## Exercise directions
Please reproduce every record exactly as written, leaving out the pictures.

Change detection data
——

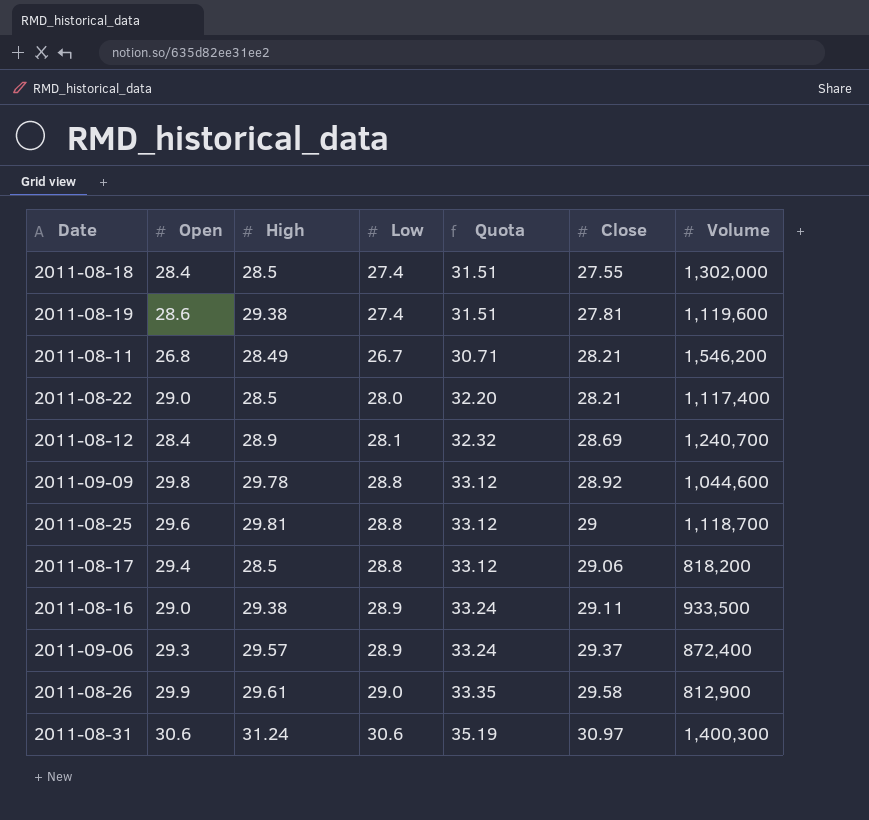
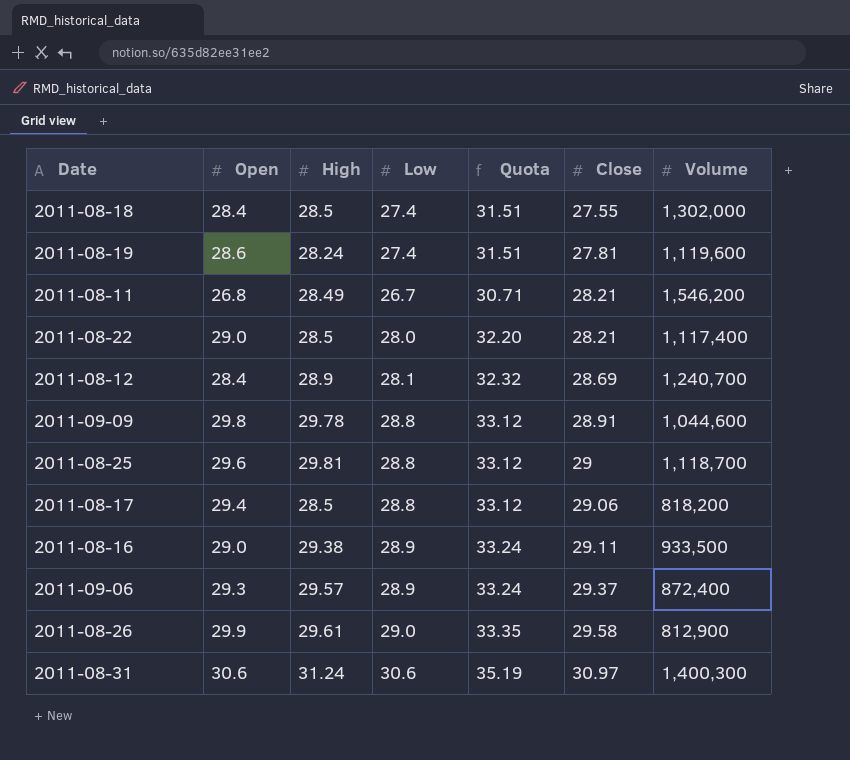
2011-08-19 | High: 29.38 -> 28.24
2011-09-09 | Close: 28.92 -> 28.91

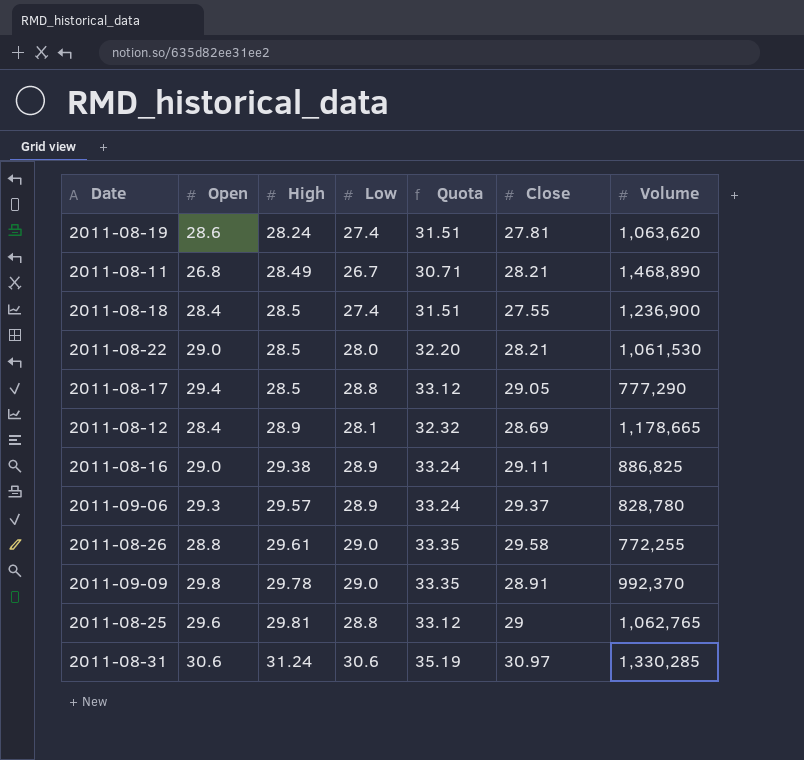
row order: Close ascending -> High ascending
2011-08-19 | Volume: 1,119,600 -> 1,063,620
2011-08-11 | Volume: 1,546,200 -> 1,468,890
2011-08-18 | Volume: 1,302,000 -> 1,236,900
2011-08-22 | Volume: 1,117,400 -> 1,061,530
2011-08-17 | Close: 29.06 -> 29.05
2011-08-17 | Volume: 818,200 -> 777,290
2011-08-12 | Volume: 1,240,700 -> 1,178,665
2011-08-16 | Volume: 933,500 -> 886,825
2011-09-06 | Volume: 872,400 -> 828,780
2011-08-26 | Open: 29.9 -> 28.8
2011-08-26 | Volume: 812,900 -> 772,255
2011-09-09 | Low: 28.8 -> 29.0
2011-09-09 | Quota: 33.12 -> 33.35
2011-09-09 | Volume: 1,044,600 -> 992,370
2011-08-25 | Volume: 1,118,700 -> 1,062,765
2011-08-31 | Volume: 1,400,300 -> 1,330,285

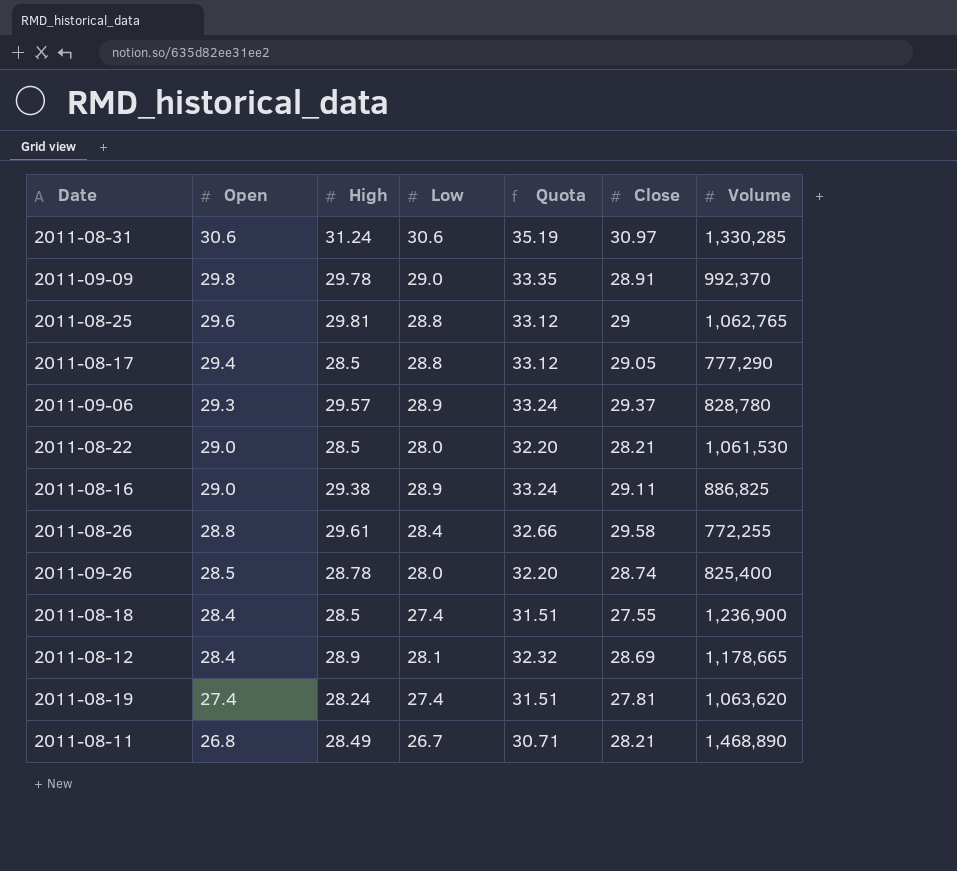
row order: High ascending -> Open descending
2011-08-26 | Low: 29.0 -> 28.4
2011-08-26 | Quota: 33.35 -> 32.66
row 2011-09-26: none -> 28.5 | 28.78 | 28.0 | 32.20 | 28.74 | 825,400
2011-08-19 | Open: 28.6 -> 27.4

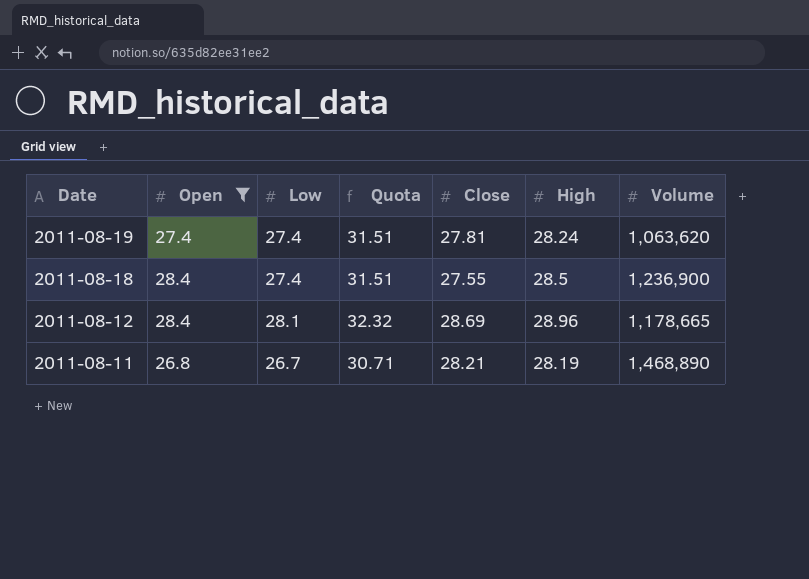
filter: none -> Open <= 28.4
row order: Open descending -> Date descending
column High | position: 3 -> 6
2011-08-12 | High: 28.9 -> 28.96
2011-08-11 | High: 28.49 -> 28.19

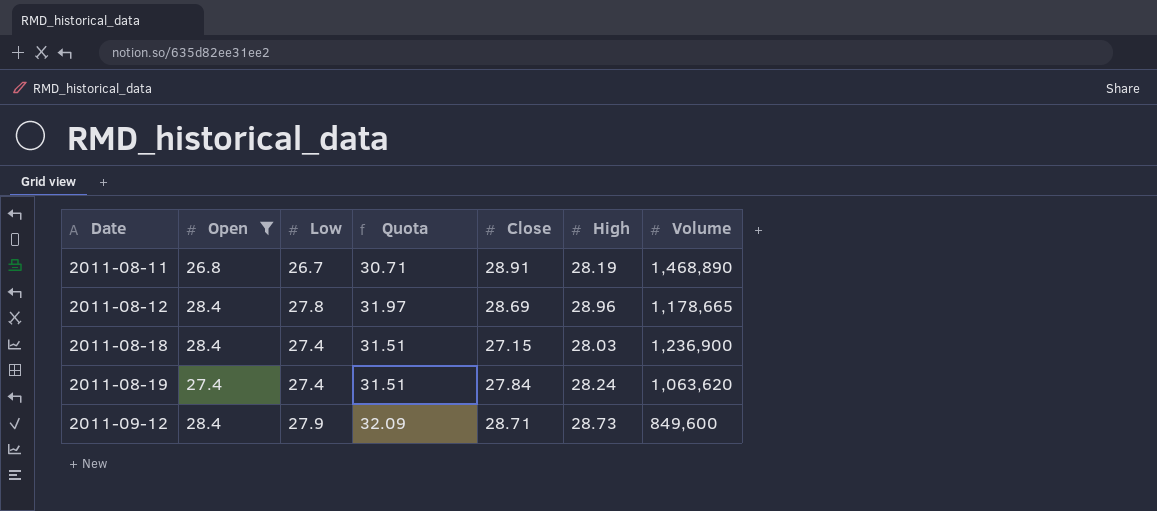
row order: Date descending -> Date ascending
2011-08-11 | Close: 28.21 -> 28.91
2011-08-12 | Low: 28.1 -> 27.8
2011-08-12 | Quota: 32.32 -> 31.97
2011-08-18 | Close: 27.55 -> 27.15
2011-08-18 | High: 28.5 -> 28.03
2011-08-19 | Close: 27.81 -> 27.84
row 2011-09-12: none -> 28.4 | 27.9 | 32.09 | 28.71 | 28.73 | 849,600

——

## Expected output
2011-08-19 | High: 29.38 -> 28.24
2011-09-09 | Close: 28.92 -> 28.91

row order: Close ascending -> High ascending
2011-08-19 | Volume: 1,119,600 -> 1,063,620
2011-08-11 | Volume: 1,546,200 -> 1,468,890
2011-08-18 | Volume: 1,302,000 -> 1,236,900
2011-08-22 | Volume: 1,117,400 -> 1,061,530
2011-08-17 | Close: 29.06 -> 29.05
2011-08-17 | Volume: 818,200 -> 777,290
2011-08-12 | Volume: 1,240,700 -> 1,178,665
2011-08-16 | Volume: 933,500 -> 886,825
2011-09-06 | Volume: 872,400 -> 828,780
2011-08-26 | Open: 29.9 -> 28.8
2011-08-26 | Volume: 812,900 -> 772,255
2011-09-09 | Low: 28.8 -> 29.0
2011-09-09 | Quota: 33.12 -> 33.35
2011-09-09 | Volume: 1,044,600 -> 992,370
2011-08-25 | Volume: 1,118,700 -> 1,062,765
2011-08-31 | Volume: 1,400,300 -> 1,330,285

row order: High ascending -> Open descending
2011-08-26 | Low: 29.0 -> 28.4
2011-08-26 | Quota: 33.35 -> 32.66
row 2011-09-26: none -> 28.5 | 28.78 | 28.0 | 32.20 | 28.74 | 825,400
2011-08-19 | Open: 28.6 -> 27.4

filter: none -> Open <= 28.4
row order: Open descending -> Date descending
column High | position: 3 -> 6
2011-08-12 | High: 28.9 -> 28.96
2011-08-11 | High: 28.49 -> 28.19

row order: Date descending -> Date ascending
2011-08-11 | Close: 28.21 -> 28.91
2011-08-12 | Low: 28.1 -> 27.8
2011-08-12 | Quota: 32.32 -> 31.97
2011-08-18 | Close: 27.55 -> 27.15
2011-08-18 | High: 28.5 -> 28.03
2011-08-19 | Close: 27.81 -> 27.84
row 2011-09-12: none -> 28.4 | 27.9 | 32.09 | 28.71 | 28.73 | 849,600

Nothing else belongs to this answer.